In December 2017, a federal district court recognized that the city of Atlanta’s actions were unconstitutional. The court struck down Atlanta’s policy that requires government employees to receive permission before engaging in free speech outside of their jobs, the very policy the city used to justify firing Cochran.
The Story: A fire chief that was fired for advocating a biblical view of marriage and sexuality will receive $1.2 million from the city of Atlanta as compensation suffered from unconstitutional harm.
The Background: In 2016, Atlanta Fire Chief Kelvin Cochran was fired by Mayor Kasim Reed for self-publishing a book on Christian manhood. In the book, Cochran describes homosexuality as a “perversion” and characterizes homosexual acts as “vile, vulgar and inappropriate.”
After activists who disagreed with Cochran’s Christian views on sex complained about the book, the fire chief was initially suspended for 30 days and told he would have to complete “sensitivity training.” The city of Atlanta later initiated an investigation that led to the chief’s termination from his job. At the time, the mayor argued the firing of the chief had nothing to do with Cochran’s Christian faith, but rather was because a “lack of judgment.”

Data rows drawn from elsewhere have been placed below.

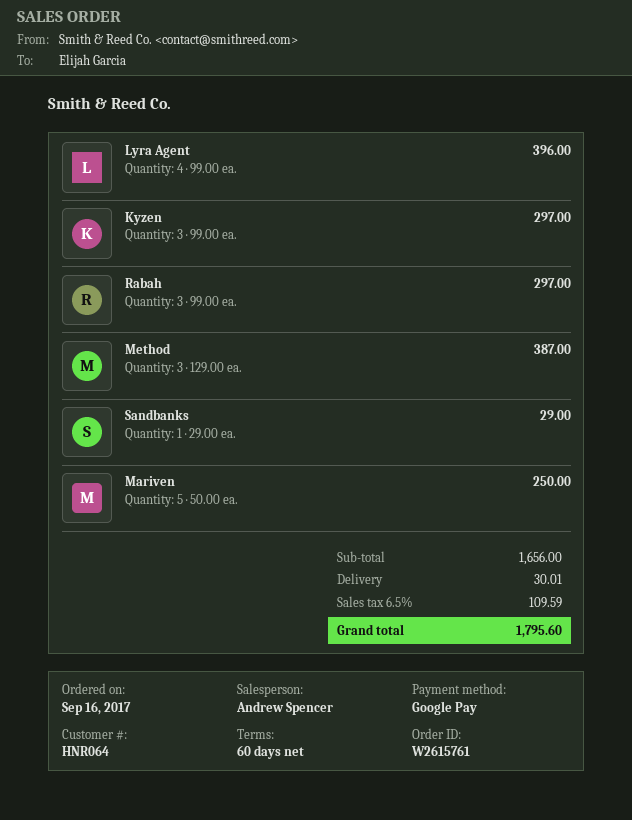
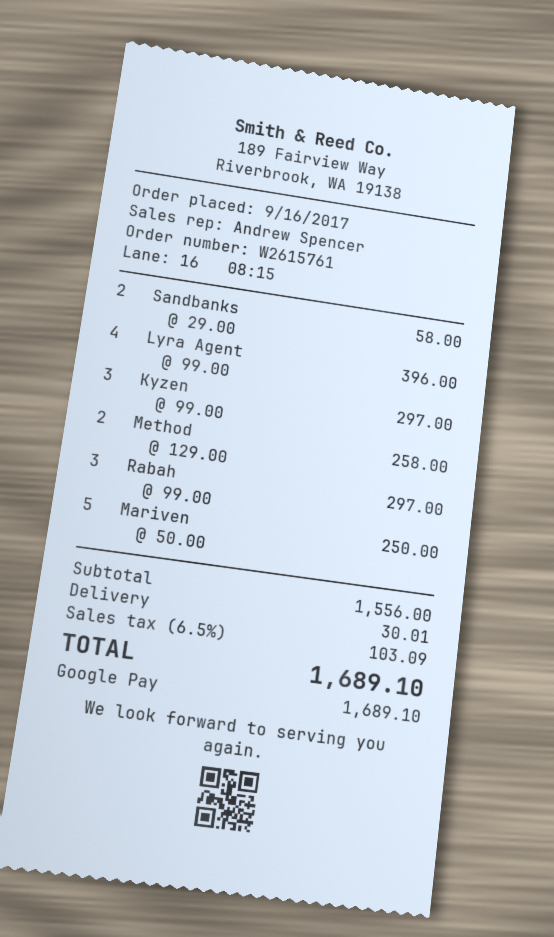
Method: 3 x 129.00 = 387.00 -> 2 x 129.00 = 258.00
Sandbanks: 1 x 29.00 = 29.00 -> 2 x 29.00 = 58.00
subtotal: 1656.00 -> 1556.00
tax: 6.5% = 109.59 -> 6.5% = 103.09
total: 1795.60 -> 1689.10

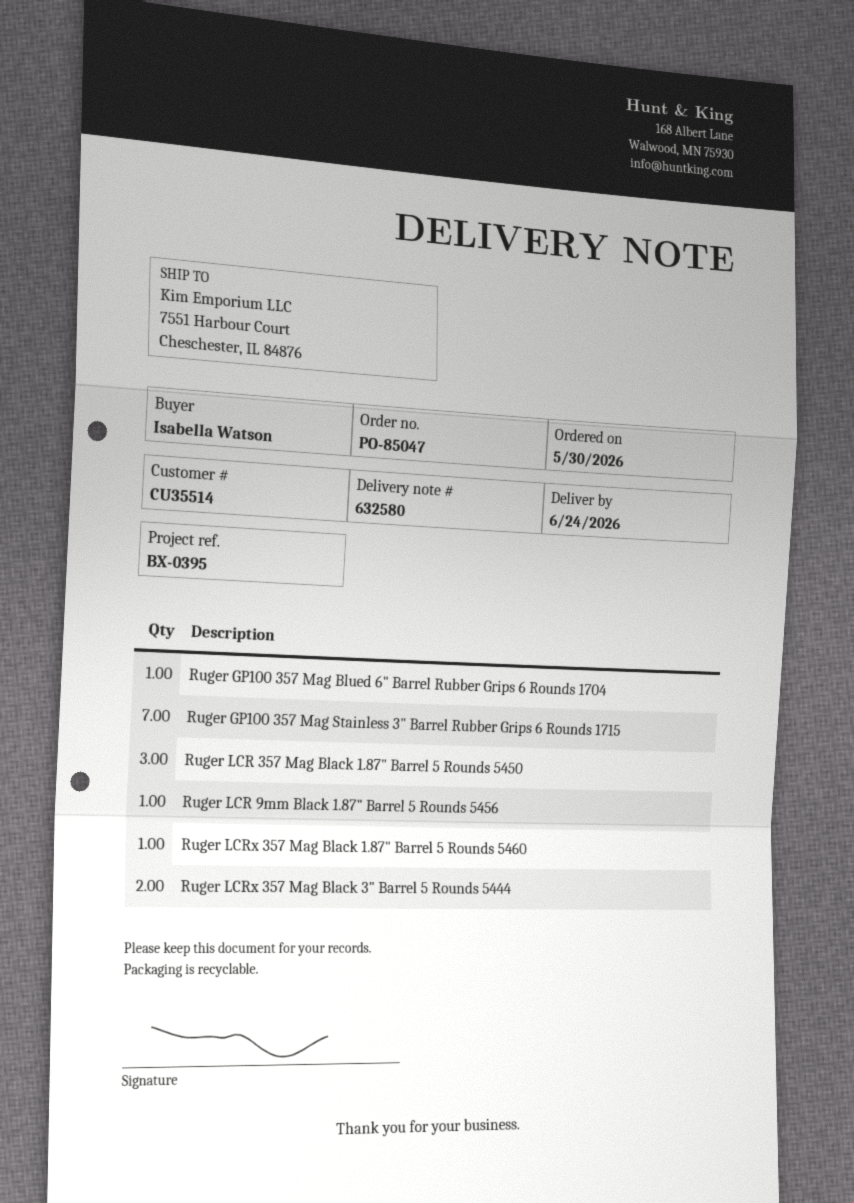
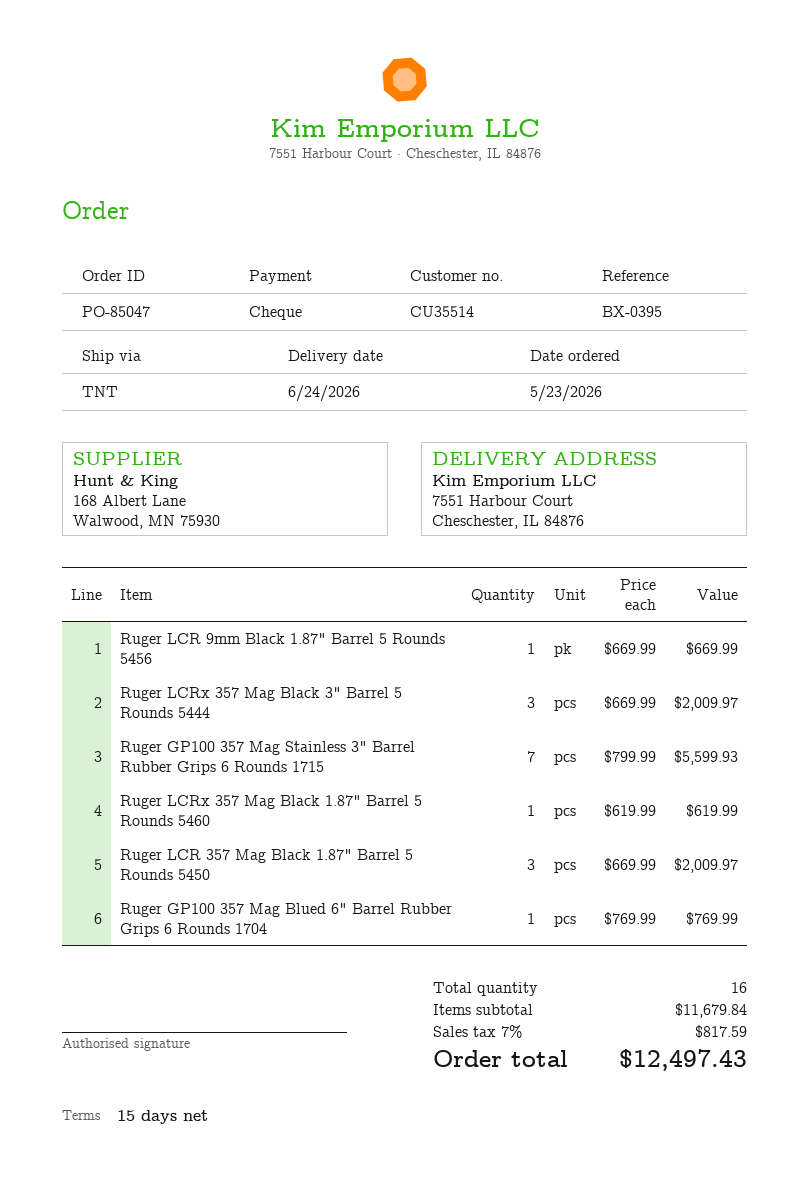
order date: 2026-05-30 -> 2026-05-23
Ruger LCRx 357 Mag Black 3" Barrel 5 Rounds 5444: 2 -> 3

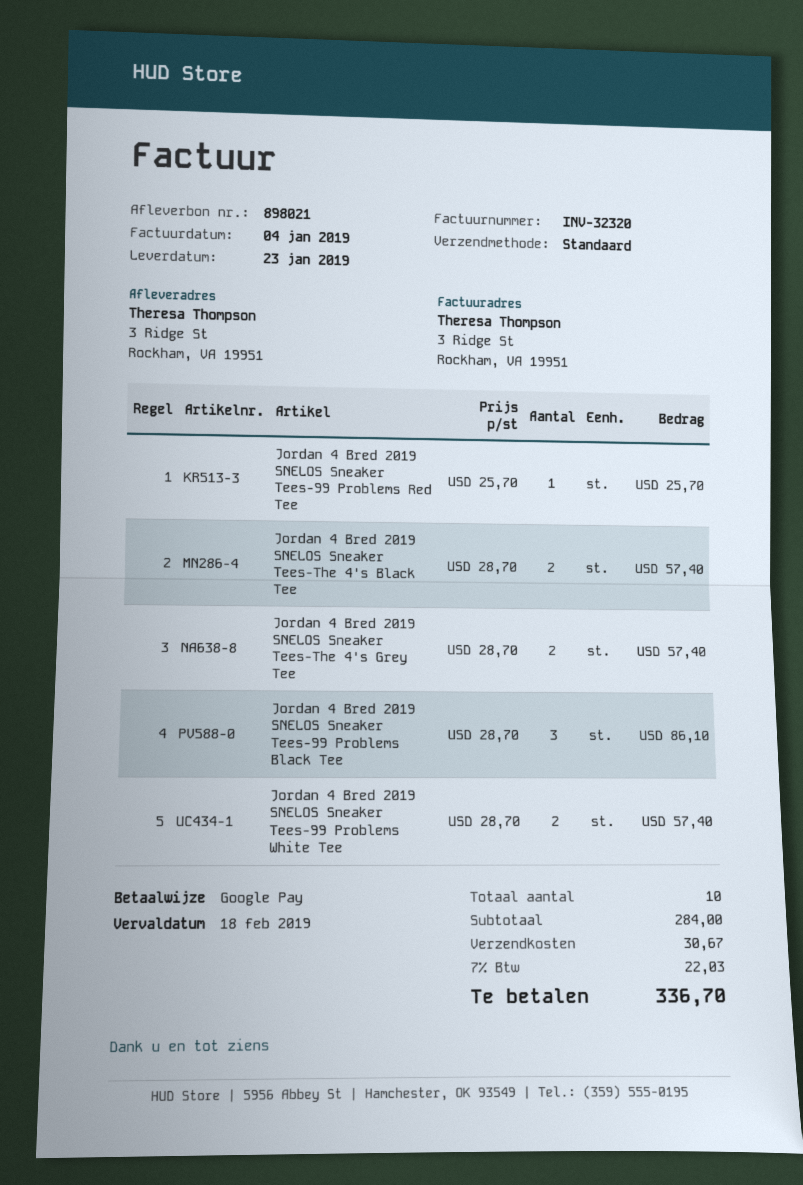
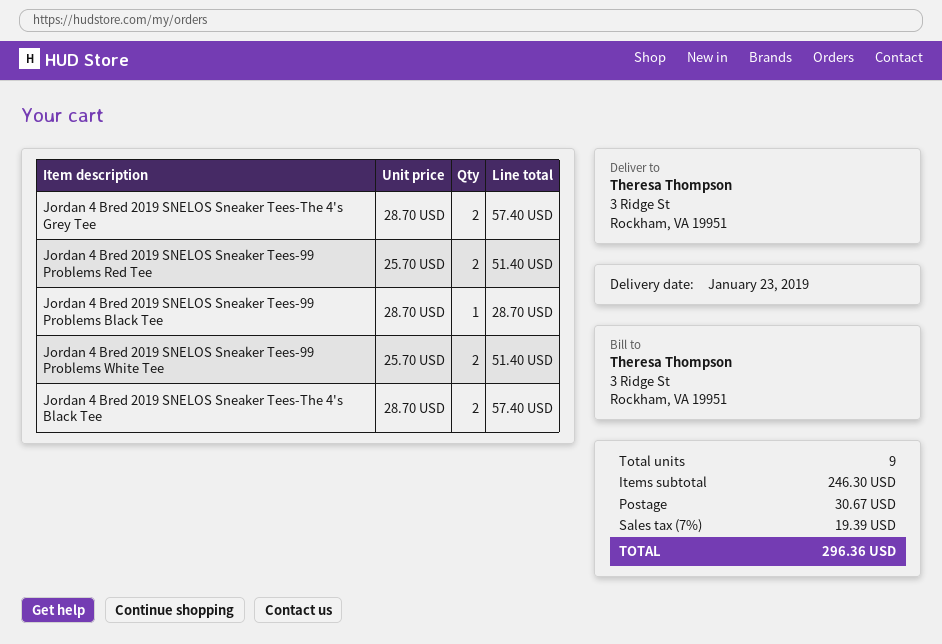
Jordan 4 Bred 2019 SNELOS Sneaker Tees-99 Problems Red Tee: 1 x 25.70 = 25.70 -> 2 x 25.70 = 51.40
Jordan 4 Bred 2019 SNELOS Sneaker Tees-99 Problems Black Tee: 3 x 28.70 = 86.10 -> 1 x 28.70 = 28.70
Jordan 4 Bred 2019 SNELOS Sneaker Tees-99 Problems White Tee: 2 x 28.70 = 57.40 -> 2 x 25.70 = 51.40
total quantity: 10 -> 9
subtotal: 284.00 -> 246.30
tax: 7% = 22.03 -> 7% = 19.39
total: 336.70 -> 296.36

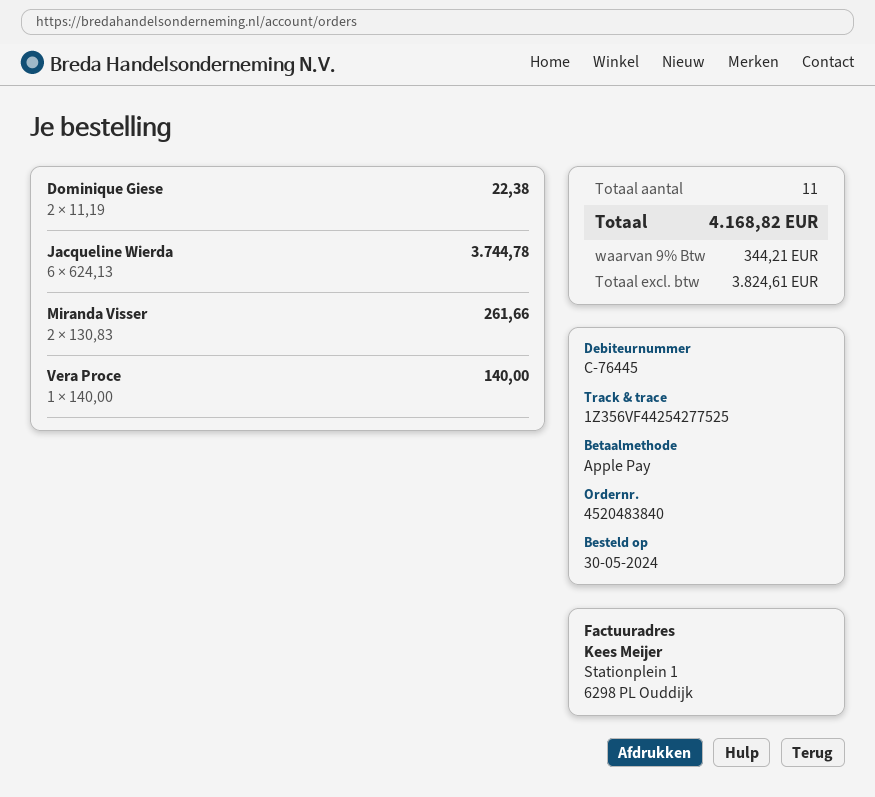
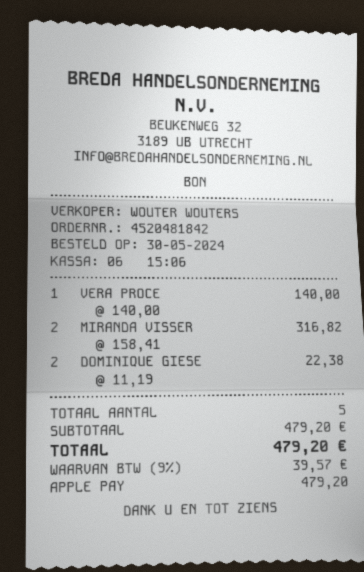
order number: 4520483840 -> 4520481842
Jacqueline Wierda: 6 x 624.13 = 3744.78 -> none
Miranda Visser: 2 x 130.83 = 261.66 -> 2 x 158.41 = 316.82
total quantity: 11 -> 5
tax: 9% = 344.21 -> 9% = 39.57
total: 4168.82 -> 479.20

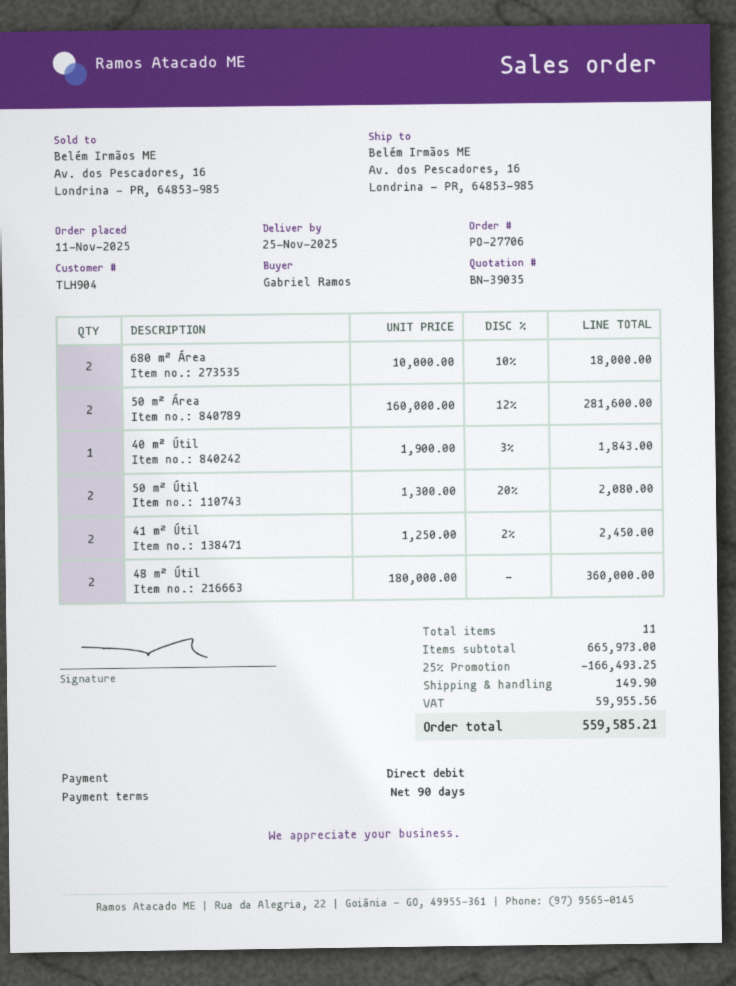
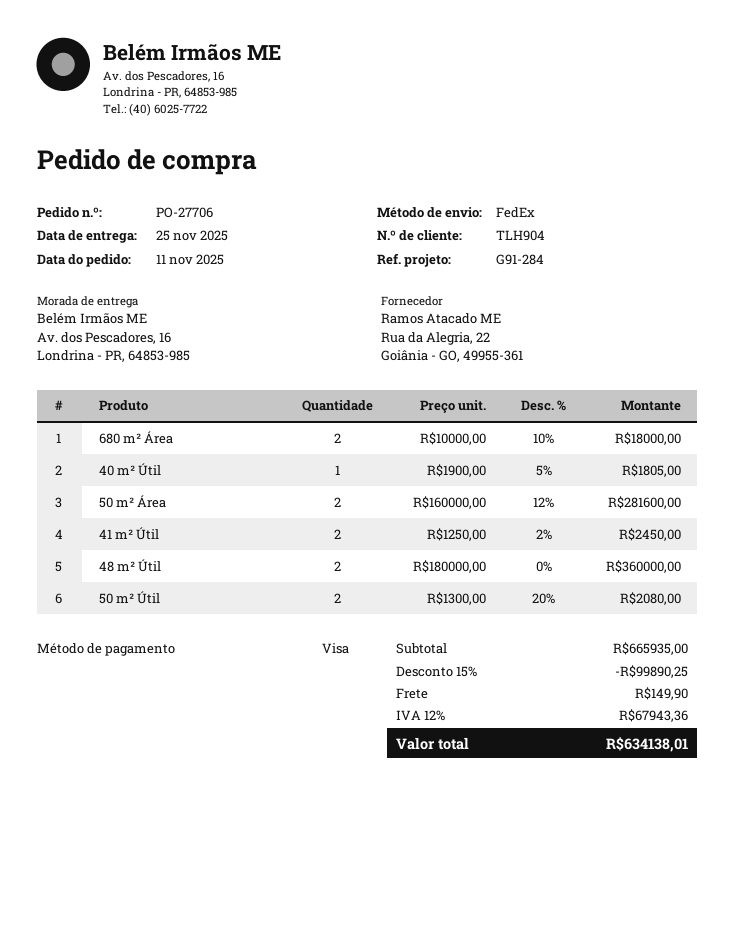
payment method: direct debit -> Visa
40 m² Útil: 1 x 1900.00 - 3% = 1843.00 -> 1 x 1900.00 - 5% = 1805.00
subtotal: 665973.00 -> 665935.00
discount: 25% = 166493.25 -> 15% = 99890.25
tax: 59955.56 -> 67943.36
total: 559585.21 -> 634138.01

Until his dismissal, Cochran had served as the fire chief of Atlanta Fire Rescue Department since 2010. He had previously spent nearly 30 years with the Shreveport, Louisiana, fire department. In 2009, President Barack Obama appointed him as U.S. fire administrator for the United States Fire Administration in Washington, D.C. He took the job in Atlanta in 2010 at the urging of Mayor Reed.